ママは キミが、大好きだよ。
5年前 キミが ママのところに来た日のことも
昨日のことのように 覚えてるよ。
パパといつもあの急勾配の坂を
走ってママを迎えにきてくれたよね
キミは今 うなだれた頭を 必死に持ち上げようとしている。
ママが 呼ぶから 必死に 起き上がろうとするね。
ママは キミが こんなに辛い状況に
陥ってるなんて・・
気付いてあげられなくて 本当に 本当に・・ごめんね。
許してくれるかな・・
こんな状態なのに・・
ママが 帰宅すると 嬉しそうに 走ってきたね。
お帰りーお帰りーって・・
ママに 飛びついてくれたね。
キミが 次第に 走らず 出迎るようになり
キミが どんどん だるそうに 迎えるようになり
キミが ママを上目遣いで見ながら
飛びつきもせず・・迎えるようになり・・
そして
キミは キミは・・横になったまま ママを迎えた・・
その日から キミは 食事も摂らなくなったよね
焦ったママは 直ぐに 病院へ連れていけばよかったんだ。
バイトがあるからって・・一日遅らせてしまった
ごめね・・
本当に ごめね・・
キミを気遣ってあげずに・・ごめんね
キミには ママしかいないのに。
病院で名前を呼ばれ
先生の前に行くと
先生は 目を凝らし
君に触れる事もなく
言った
少し、外に出ていてもらえますか
ドキドキしながら待合室で待つ
次に呼ばれたときには
もう君は高いベッドの上に横たわり
点滴の太い針を細い腕にを刺され
包帯を巻かれていたね
上目遣いでだるそうにパパとママを見る君の
黒い瞳が潤んでいるように見えた
そんな君を見て
泣いてしまって ごめね。
ママが泣いたら キミが泣けないよね。
先生が 静かな口調で 静かに言った。
「大変 危険な状態です。

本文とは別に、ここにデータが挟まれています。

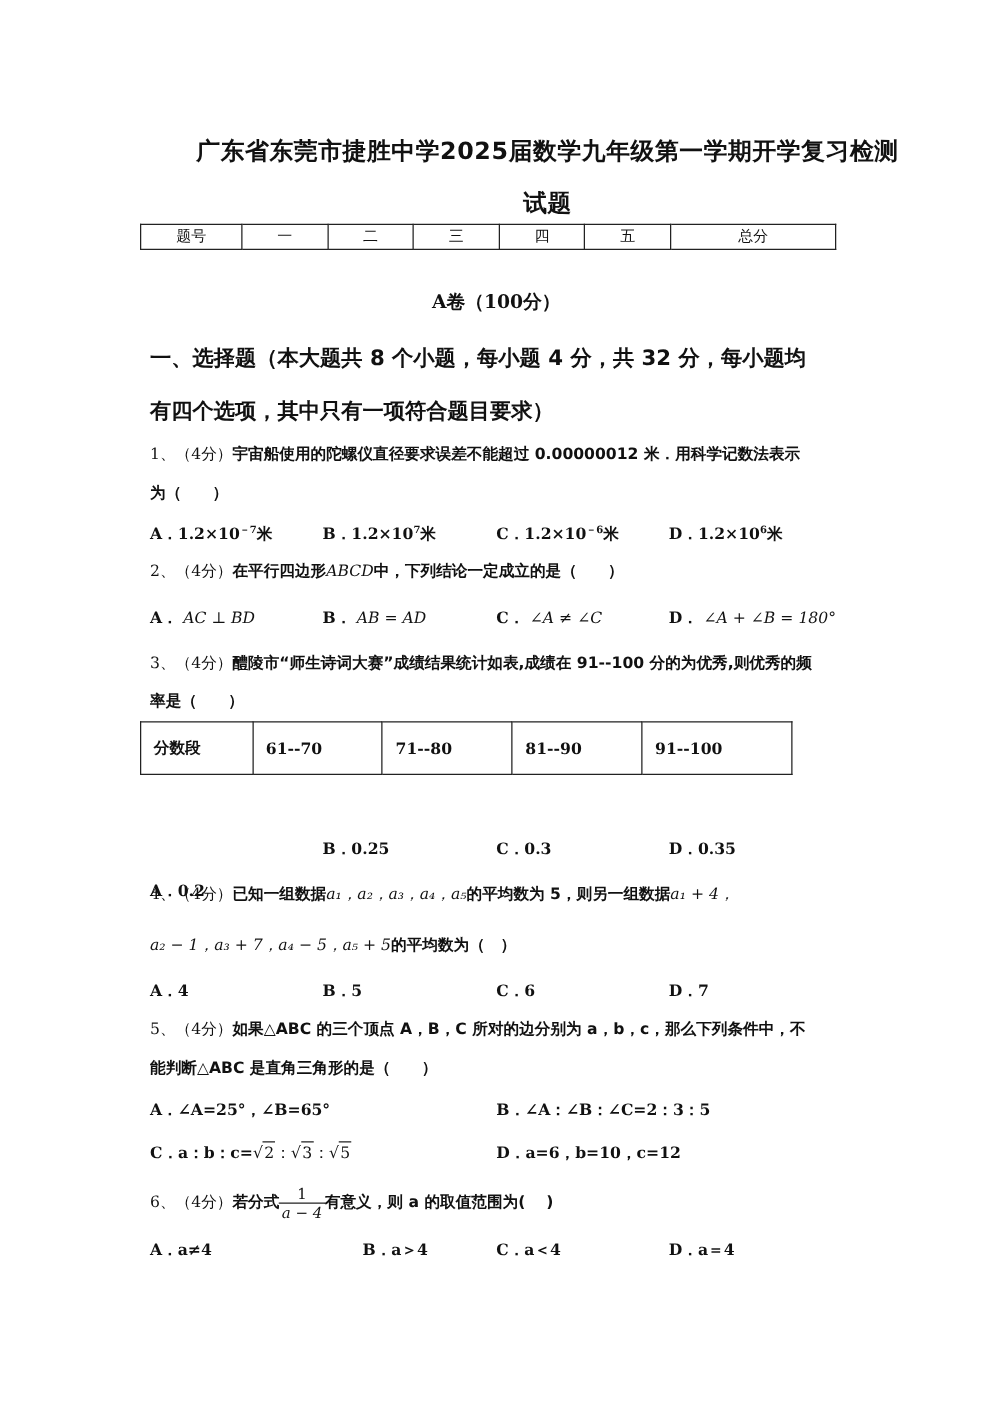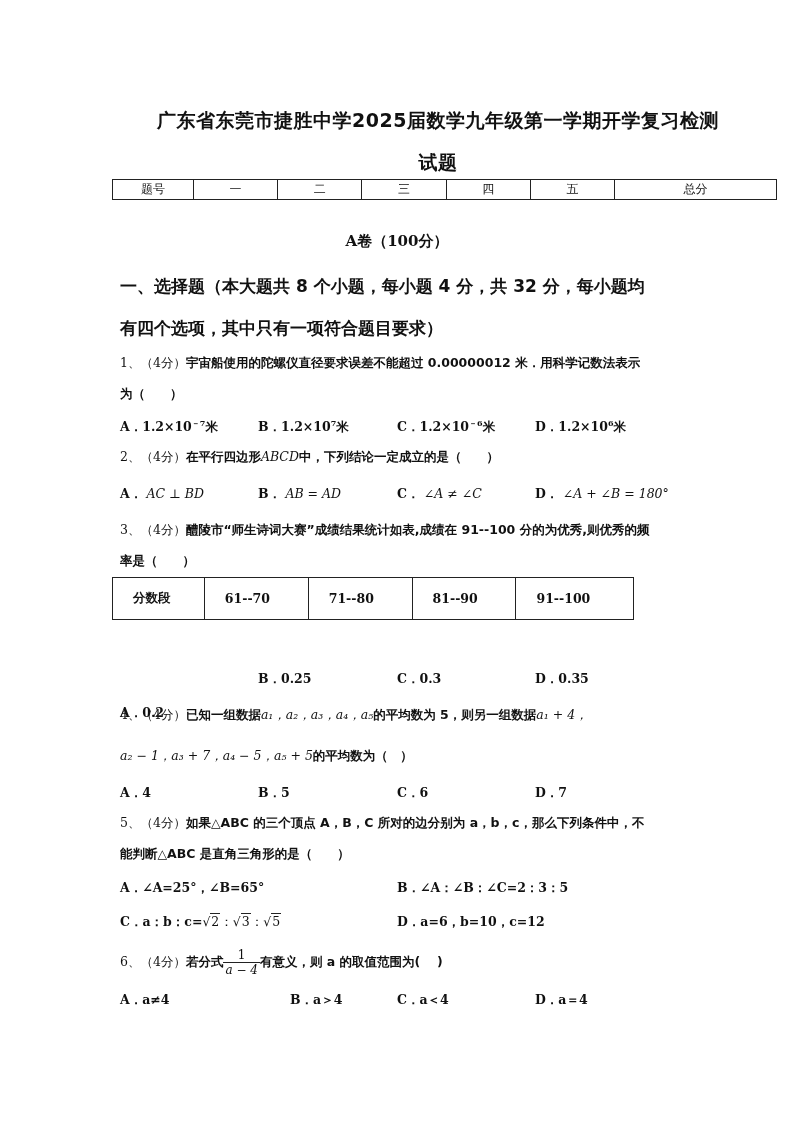--- a/index.html
+++ b/index.html
@@ -8,7 +8,7 @@
   .abs { position: absolute; }
   .title { left: 0; width: 794px; text-align: center; font-family: "DejaVu Sans", sans-serif;
            font-weight: bold; font-size: 19px; letter-spacing: 0.5px; padding-left: 41px; }
-  table.score { position: absolute; left: 112px; top: 179px; width: 665px; border-collapse: collapse;
+  table.score { position: absolute; left: 112px; top: 179px; width: 557px; border-collapse: collapse;
                 font-family: "DejaVu Sans", sans-serif; font-size: 12px; }
   table.score td { border: 1px solid #222; height: 19px; padding: 0; text-align: center; }
   table.score td:first-child { width: 80px; }

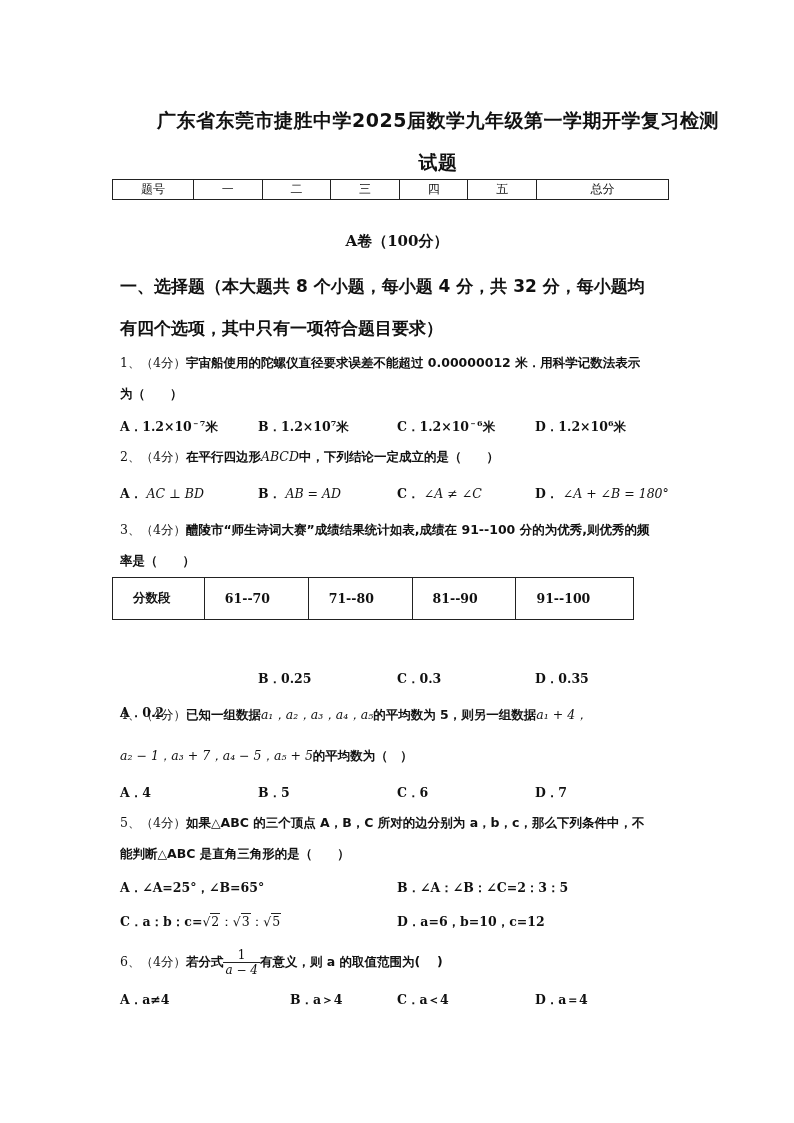--- a/index.html
+++ b/index.html
@@ -21,7 +21,7 @@
   sup { font-size: 8px; }
   table.freq { position: absolute; left: 112px; top: 577px; width: 522px; border-collapse: collapse;
                font-size: 12.5px; font-weight: bold; font-family: "DejaVu Serif", serif; }
-  table.freq td { border: 1px solid #222; height: 41px; padding: 0 0 0 20px; text-align: left; }
+  table.freq td { border: 1px solid #222; height: 41px; padding: 0 0 0 10px; text-align: left; }
   .frac { display: inline-block; vertical-align: middle; text-align: center; font-weight: normal; font-family: "DejaVu Serif", serif; font-size: 12px; line-height: 14px; }
   .frac .n { display: block; border-bottom: 1px solid #222; padding: 0 2px; }
   .frac .d { display: block; font-style: italic; padding: 0 2px; }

できる限りはします・・」と・・
そんなの!
意味が分からない!
把握したくない!
何を言ってるの?
ママは そのとき キミにどんな顔してたのかな?
ママは そのとき キミになんと声をかけたのかな・・
ママは ママは・・キミの元気な姿しか知らないよ
パパが君の頭を ゆっくり撫でた
愛おしそうに・・
刹那的に・・
君の口角が少し上がった気がした
病院の
いっぱい並んだゲージに目をやる
心が宙を泳いだ
蛍光灯の光が 蒼白く光っていた
うつろなキミの瞳が 愛おしくて
キミにキスをした
キミは ママに お返しのチュをしてくれたね
必死に
必死に
抱っこしてと キミの目が訴えてた事を
分かってたよ・・・
キミには ママしかいないのに・・
ママ失格だね・・
ごめんね・・ごめんね・・ごめん・・・
今日 キミがいない部屋に こんなにキミの匂いが残っていることに
ママは・・キミがいないことに
不安で
苦しくて
悲しくて
辛くて・・
ごめね
今日だけ 泣かせて。
明日は 元気なママで 会いに行きます。
ママのタオル ママの匂い・・気付いてくれてるかな・・
※こんな話を読ませてごめんなさい。